Only the stretch below from the line holding "position: absolute;" through the line holding "347px; top: 198px;" should be restated, word for word and with both ends included; pictures stay out.
════════
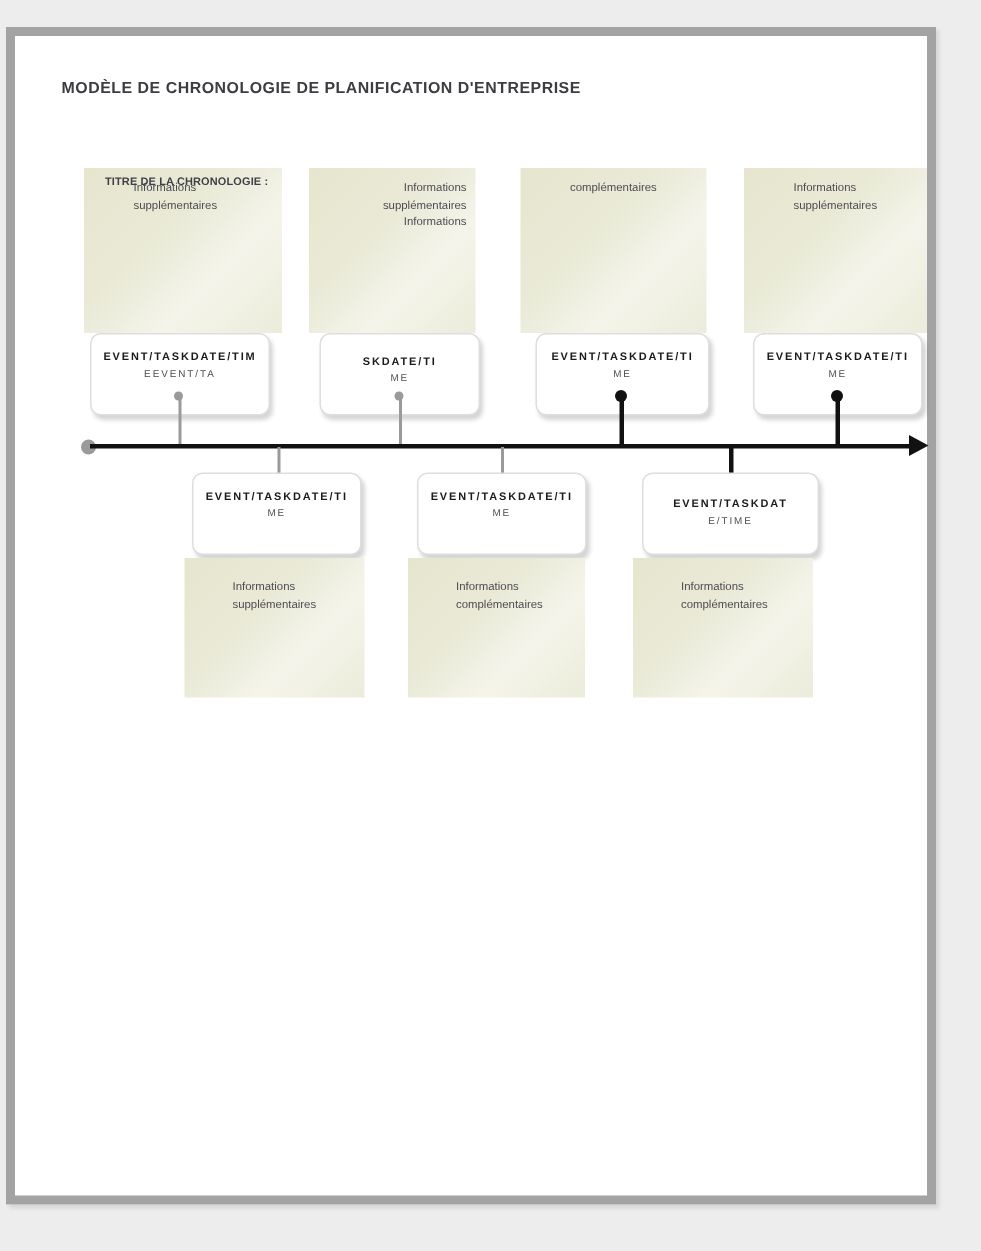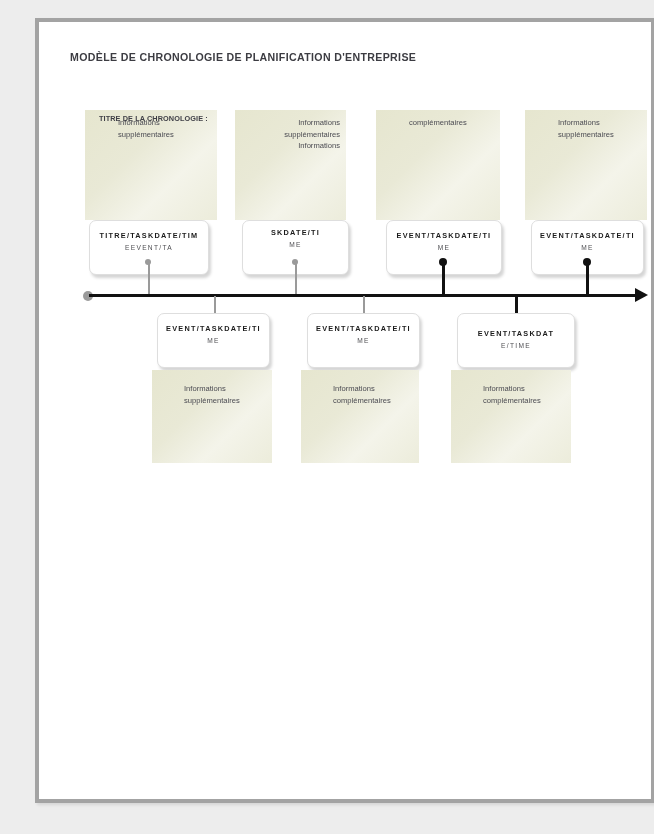--- a/index.html
+++ b/index.html
@@ -21,12 +21,12 @@
   
   .page-sheet {
     position: absolute;
-    left: 35px;
+    left: 4px;
     top: 18px;
     width: 620px;
     height: 785px;
     background: #ffffff;
-    border: 4px solid #a3a3a3;
+    border: 6px solid #a3a3a3;
     box-shadow: 2px 2px 3px rgba(0,0,0,0.10);
   }
 

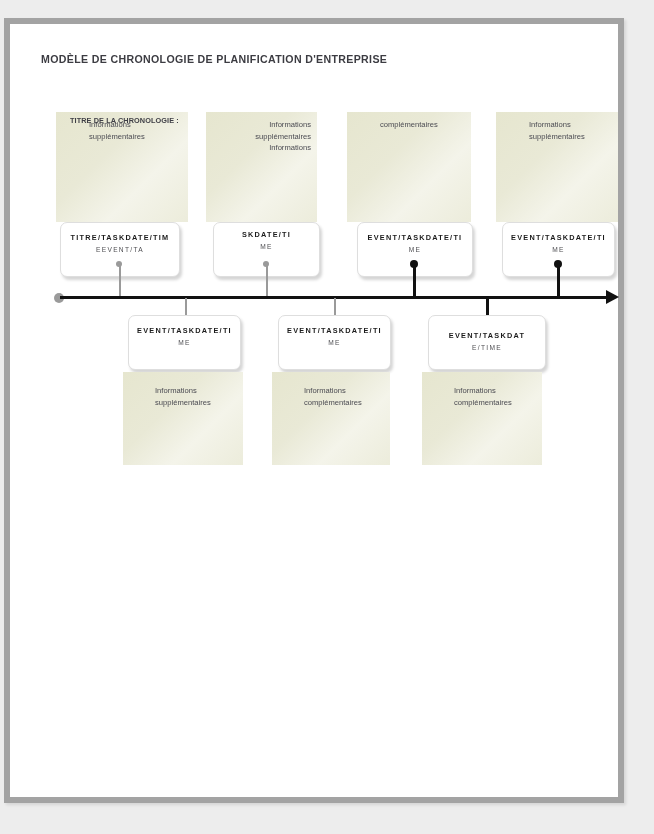--- a/index.html
+++ b/index.html
@@ -189,7 +189,7 @@
     </div>
 
     <div class="event-card card-top-1">
-      <div class="ev-title">TITRE/TASKDATE/TIM</div>
+      <div class="ev-title">EVENT/TASKDATE/TIM</div>
       <div class="ev-sub">EEVENT/TA</div>
     </div>
 

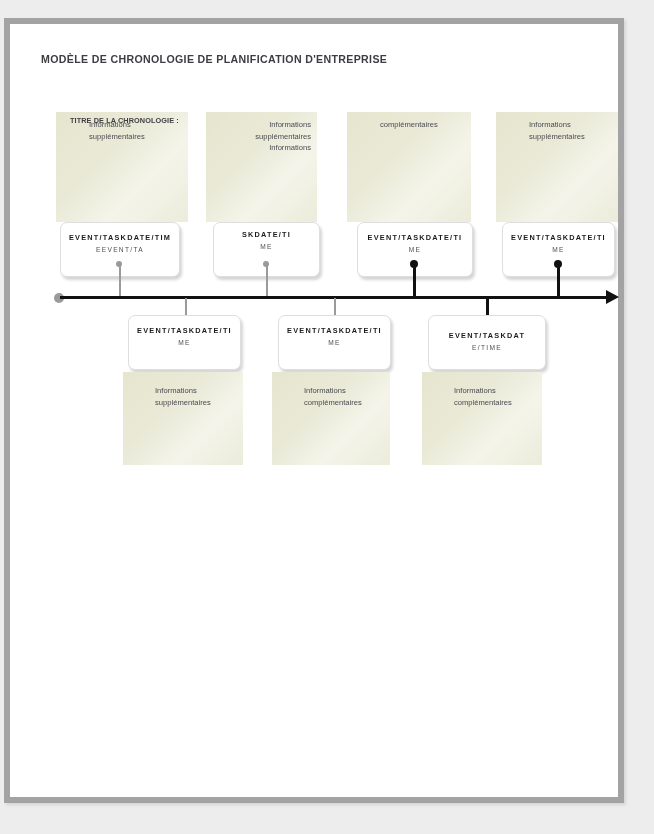--- a/index.html
+++ b/index.html
@@ -108,7 +108,7 @@
   }
 
   .card-top-1 { left: 50px;  top: 198px; width: 120px; height: 55px; padding-top: 9px; }
-  .card-top-2 { left: 203px; top: 198px; width: 107px; height: 55px; padding-top: 6px; }
+  .card-top-2 { left: 203px; top: 198px; width: 107px; height: 55px; padding-top: 12px; }
   .card-top-3 { left: 347px; top: 198px; width: 116px; height: 55px; padding-top: 9px; }
   .card-top-4 { left: 492px; top: 198px; width: 113px; height: 55px; padding-top: 9px; }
════════
(EXERCISE OUTPUT)
     position: absolute;
-    left: 35px;
+    left: 4px;
     top: 18px;
     width: 620px;
     height: 785px;
     background: #ffffff;
-    border: 4px solid #a3a3a3;
+    border: 6px solid #a3a3a3;
     box-shadow: 2px 2px 3px rgba(0,0,0,0.10);
   }
 

--- a/index.html
+++ b/index.html
@@ -189,7 +189,7 @@
     </div>
 
     <div class="event-card card-top-1">
-      <div class="ev-title">TITRE/TASKDATE/TIM</div>
+      <div class="ev-title">EVENT/TASKDATE/TIM</div>
       <div class="ev-sub">EEVENT/TA</div>
     </div>
 

--- a/index.html
+++ b/index.html
@@ -108,7 +108,7 @@
   }
 
   .card-top-1 { left: 50px;  top: 198px; width: 120px; height: 55px; padding-top: 9px; }
-  .card-top-2 { left: 203px; top: 198px; width: 107px; height: 55px; padding-top: 6px; }
+  .card-top-2 { left: 203px; top: 198px; width: 107px; height: 55px; padding-top: 12px; }
   .card-top-3 { left: 347px; top: 198px; width: 116px; height: 55px; padding-top: 9px; }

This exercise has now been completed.